The process model in Linux is elegant and decades old, but it still catches experienced engineers off guard. A stuck process that won't die, a zombie filling up the process table, a child process that inherits a file descriptor it shouldn't have -- these are the kinds of problems you can't fix without understanding the underlying mechanics.
What Is a Linux Process?
Definition: A Linux process is an instance of a running program. Each process has a unique process ID (PID), its own virtual memory space, file descriptors, environment variables, and a parent process. The kernel's scheduler allocates CPU time to processes based on priorities and scheduling policies.
When you type ls in a shell, the shell creates a new process, loads the ls binary into it, and waits for it to finish. That creation happens through two system calls that form the backbone of process management on Linux.
fork() and exec(): How Processes Are Born
Process creation in Linux is a two-step operation:
- fork() -- the parent process creates an exact copy of itself. The child gets a new PID but inherits everything else: memory, open file descriptors, environment variables, signal handlers
- exec() -- the child process replaces its memory with a new program. The PID stays the same, but the code, data, and stack are overwritten with the new binary
#include <unistd.h>
#include <stdio.h>
#include <sys/wait.h>
int main() {
pid_t pid = fork();
if (pid == 0) {
// Child process
printf("Child PID: %d\n", getpid());
execl("/bin/ls", "ls", "-l", NULL);
// If execl succeeds, this line never runs
perror("execl failed");
} else if (pid > 0) {
// Parent process
printf("Parent PID: %d, Child PID: %d\n", getpid(), pid);
int status;
waitpid(pid, &status, 0); // Wait for child to finish
printf("Child exited with status %d\n", WEXITSTATUS(status));
} else {
perror("fork failed");
}
return 0;
}
This fork-then-exec pattern is how every process on a Linux system starts. Your shell does it every time you run a command. systemd does it for every service. Even container runtimes use it internally.
Pro tip: Modern Linux uses copy-on-write (COW) for fork(). The child doesn't actually copy the parent's memory -- it shares the same pages until one of them writes. This makes fork() cheap even for processes using gigabytes of RAM. Redis relies on this for background saves.

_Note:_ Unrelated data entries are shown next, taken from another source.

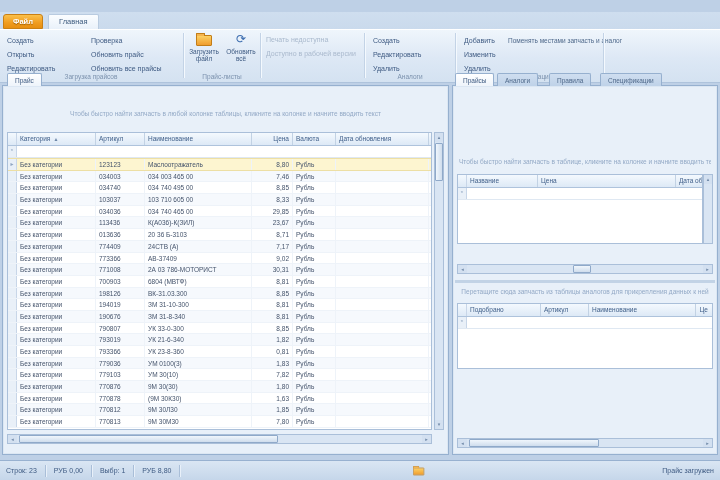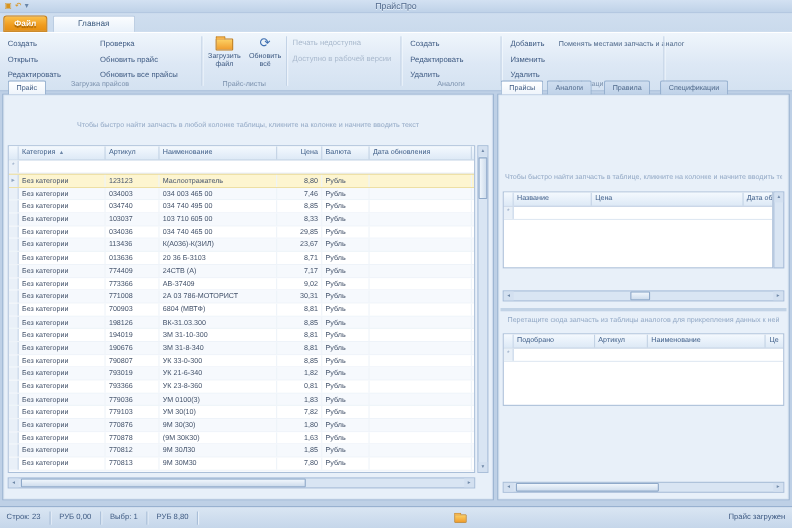"ПрайсПро" div.titlebar { html: <div> <div> <span>▣</span> <span>↶</span> <span>▾</span> </div> <div>ПрайсПро</div> </div> -> none }
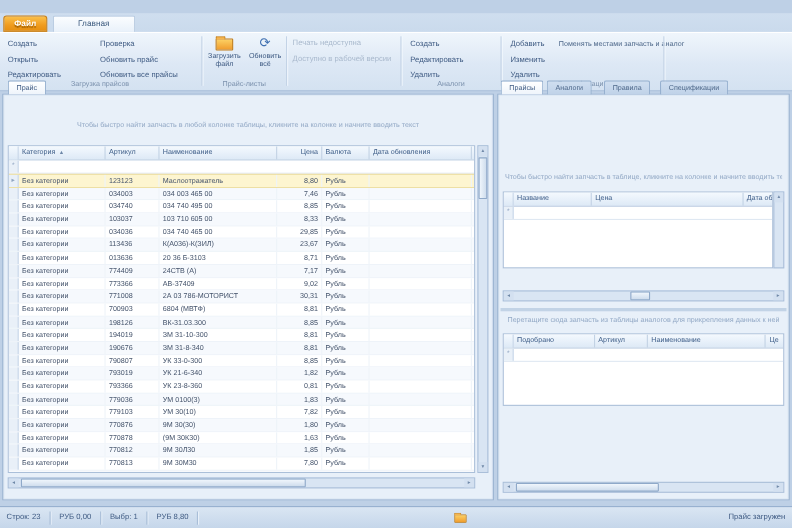"Главная" .ribtab { padding: 0 22px -> 0 10px }
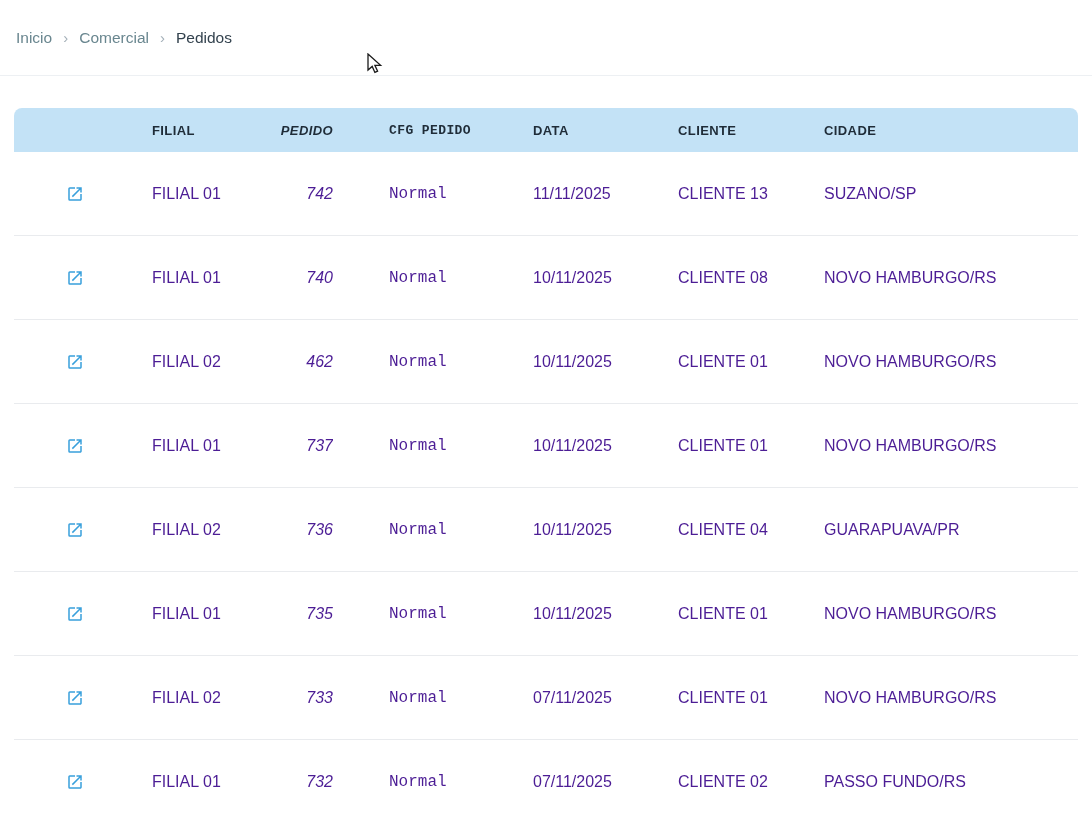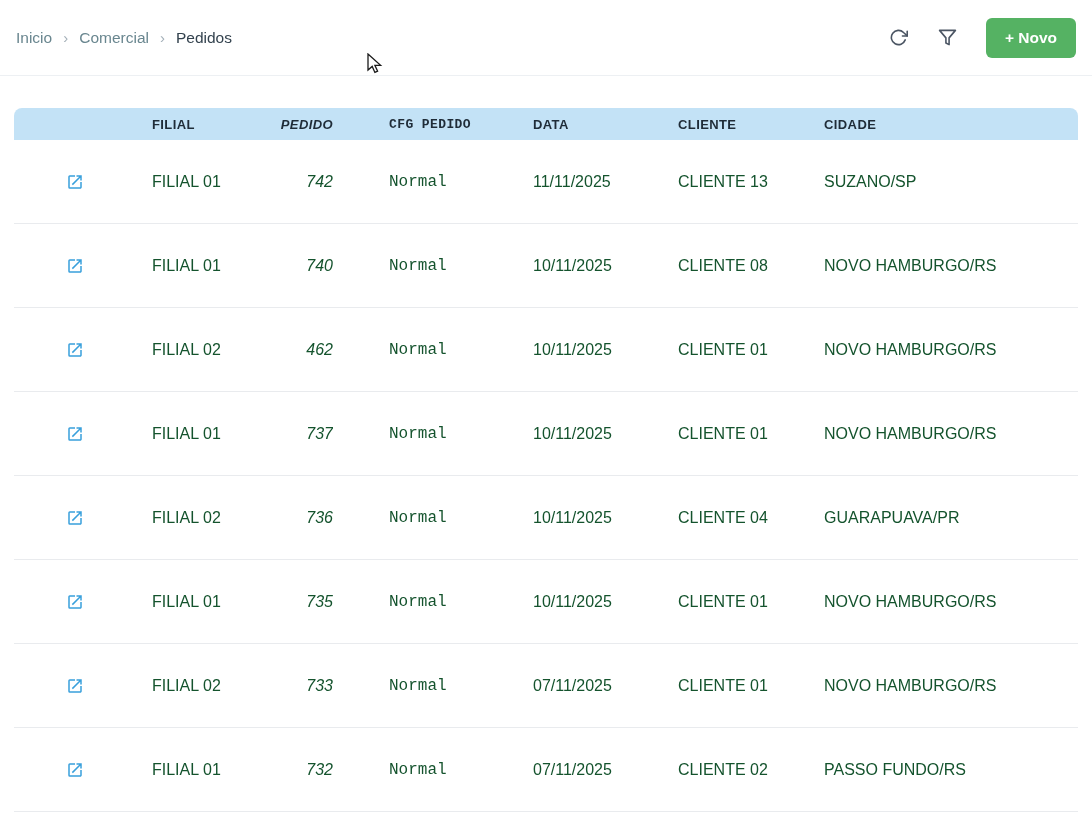"+ Novo" div.toolbar { html: <div> <button> <svg> <polyline></polyline> <path></path> </svg> </button> <button> <svg> <polygon></polygon> </svg> </button> <button>+ Novo</button> </div> -> none }
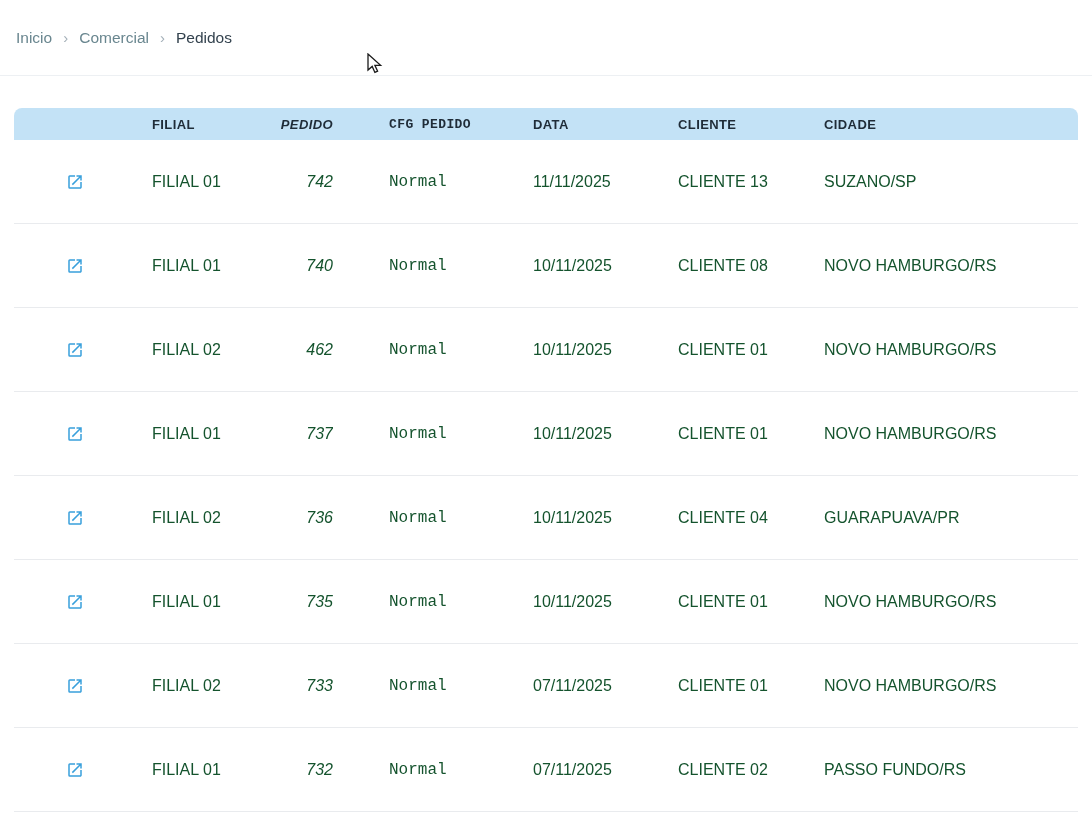"FILIAL" thead th { height: 32px -> 44px }
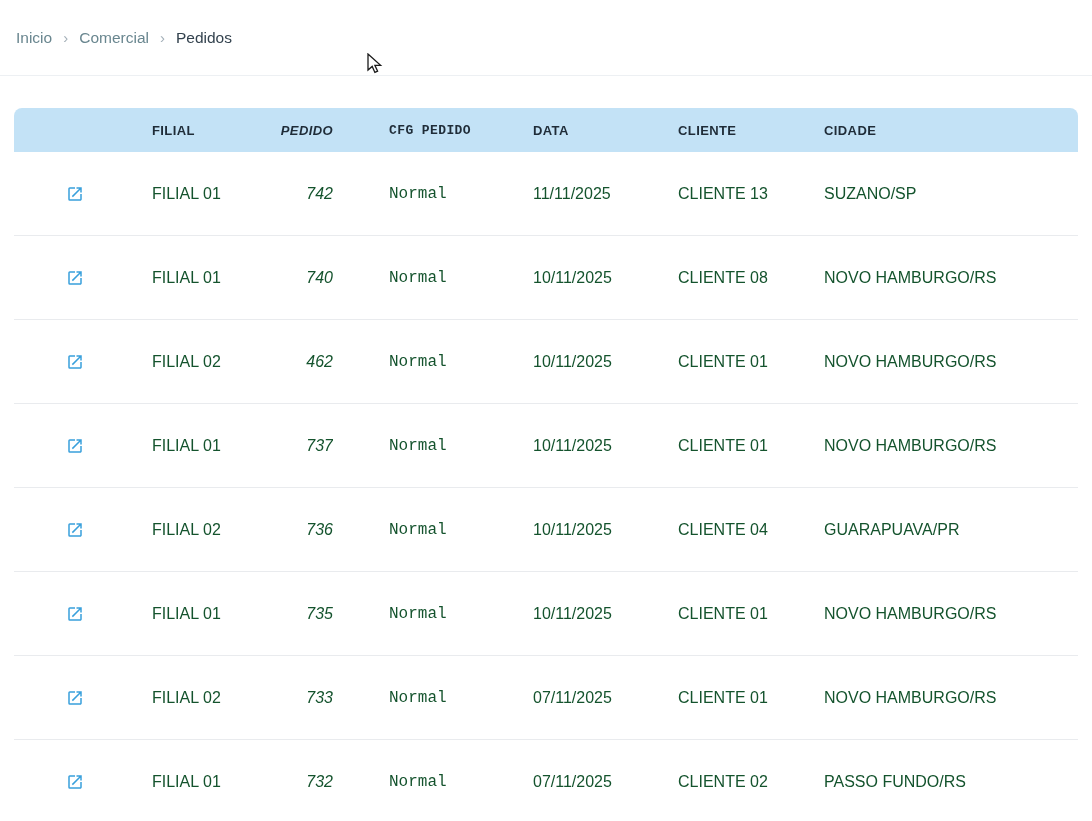"FILIAL 01" tbody td { color: #14532d -> #4c1d95 }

The Process Tree: Parents and Children
Every process has a parent. The root of the tree is PID 1 -- init or systemd. You can see the tree with pstree:
$ pstree -p
systemd(1)-+-sshd(892)-+-sshd(1204)---bash(1205)---vim(1340)
|-nginx(901)-+-nginx(902)
| |-nginx(903)
|-postgres(845)-+-postgres(850)
|-postgres(851)
Key rules of the parent-child relationship:
- A child's parent PID (PPID) points to the process that called fork()
- If a parent dies, the child is reparented to PID 1 (systemd/init)
- The parent is responsible for calling wait() to collect the child's exit status
- If the parent doesn't call wait(), the dead child becomes a zombie
Process States
A process is always in one of these states, visible in the STAT column of ps aux:
| State | Code | Meaning |
|---|---|---|
| Running | R | Currently executing or in the run queue |
| Sleeping (interruptible) | S | Waiting for an event (most common state) |
| Sleeping (uninterruptible) | D | Waiting for I/O -- cannot be killed with SIGKILL |
| Stopped | T | Stopped by a signal (SIGSTOP or Ctrl+Z) |
| Zombie | Z | Terminated but parent hasn't called wait() |
Watch out: Processes in the
D(uninterruptible sleep) state cannot be killed, not even withkill -9. They're waiting for I/O (usually disk or NFS). If you see processes stuck in D state, the problem is the I/O subsystem -- a dead NFS mount, a failing disk, or a saturated block device. Fix the I/O problem, and the processes will unstick themselves.
Signals: Process Communication
Signals are the primary way to communicate with processes. They're software interrupts delivered by the kernel.
What are the most important Linux signals?
The most critical signals for system administration are SIGTERM (15) for graceful shutdown, SIGKILL (9) for forced termination, SIGHUP (1) for reloading configuration, and SIGCHLD which the kernel sends to a parent when a child process exits. SIGTERM should always be tried before SIGKILL because it allows the process to clean up resources.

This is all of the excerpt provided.